What the exercise asks >>
Filter the records below for the word "gradient". Keep each line that has it.

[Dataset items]
☆ ☆ ☆

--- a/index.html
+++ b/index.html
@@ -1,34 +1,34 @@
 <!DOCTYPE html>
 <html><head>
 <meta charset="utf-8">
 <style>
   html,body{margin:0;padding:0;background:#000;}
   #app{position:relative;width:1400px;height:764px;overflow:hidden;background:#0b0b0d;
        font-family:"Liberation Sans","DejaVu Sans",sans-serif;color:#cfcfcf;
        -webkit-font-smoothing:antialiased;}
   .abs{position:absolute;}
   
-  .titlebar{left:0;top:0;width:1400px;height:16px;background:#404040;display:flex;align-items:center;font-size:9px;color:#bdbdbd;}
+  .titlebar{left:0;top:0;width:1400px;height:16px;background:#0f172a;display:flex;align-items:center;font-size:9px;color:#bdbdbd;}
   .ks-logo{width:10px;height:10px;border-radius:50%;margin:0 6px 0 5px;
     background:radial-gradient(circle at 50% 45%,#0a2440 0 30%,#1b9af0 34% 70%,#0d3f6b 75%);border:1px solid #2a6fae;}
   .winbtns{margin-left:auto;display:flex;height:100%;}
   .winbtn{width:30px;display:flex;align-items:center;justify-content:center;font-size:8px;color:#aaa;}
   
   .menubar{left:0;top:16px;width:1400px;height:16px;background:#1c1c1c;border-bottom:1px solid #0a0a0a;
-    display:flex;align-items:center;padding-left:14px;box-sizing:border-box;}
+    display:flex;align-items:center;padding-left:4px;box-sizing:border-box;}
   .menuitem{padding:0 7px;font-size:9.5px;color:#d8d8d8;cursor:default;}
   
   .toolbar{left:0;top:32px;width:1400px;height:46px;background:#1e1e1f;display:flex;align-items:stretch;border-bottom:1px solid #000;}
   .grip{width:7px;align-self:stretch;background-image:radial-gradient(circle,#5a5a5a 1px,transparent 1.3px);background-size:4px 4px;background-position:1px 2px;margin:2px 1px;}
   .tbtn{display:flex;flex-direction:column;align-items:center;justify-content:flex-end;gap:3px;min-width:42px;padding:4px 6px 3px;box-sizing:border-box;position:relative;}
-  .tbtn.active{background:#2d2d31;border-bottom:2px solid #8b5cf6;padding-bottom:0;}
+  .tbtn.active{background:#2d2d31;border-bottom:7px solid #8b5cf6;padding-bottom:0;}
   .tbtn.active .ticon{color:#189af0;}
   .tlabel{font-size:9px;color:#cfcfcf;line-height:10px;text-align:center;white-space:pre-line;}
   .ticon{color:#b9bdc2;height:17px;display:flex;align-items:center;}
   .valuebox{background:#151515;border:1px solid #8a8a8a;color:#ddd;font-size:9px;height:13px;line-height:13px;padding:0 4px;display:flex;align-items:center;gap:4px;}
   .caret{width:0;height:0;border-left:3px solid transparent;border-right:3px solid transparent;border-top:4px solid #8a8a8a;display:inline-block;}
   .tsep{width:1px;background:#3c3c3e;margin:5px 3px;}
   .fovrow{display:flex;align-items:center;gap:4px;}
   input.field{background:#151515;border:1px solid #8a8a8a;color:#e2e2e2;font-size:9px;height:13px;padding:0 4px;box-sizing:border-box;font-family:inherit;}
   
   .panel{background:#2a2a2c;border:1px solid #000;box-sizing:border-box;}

☆ ☆ ☆

Worked solution >>
     background:radial-gradient(circle at 50% 45%,#0a2440 0 30%,#1b9af0 34% 70%,#0d3f6b 75%);border:1px solid #2a6fae;}
   .grip{width:7px;align-self:stretch;background-image:radial-gradient(circle,#5a5a5a 1px,transparent 1.3px);background-size:4px 4px;background-position:1px 2px;margin:2px 1px;}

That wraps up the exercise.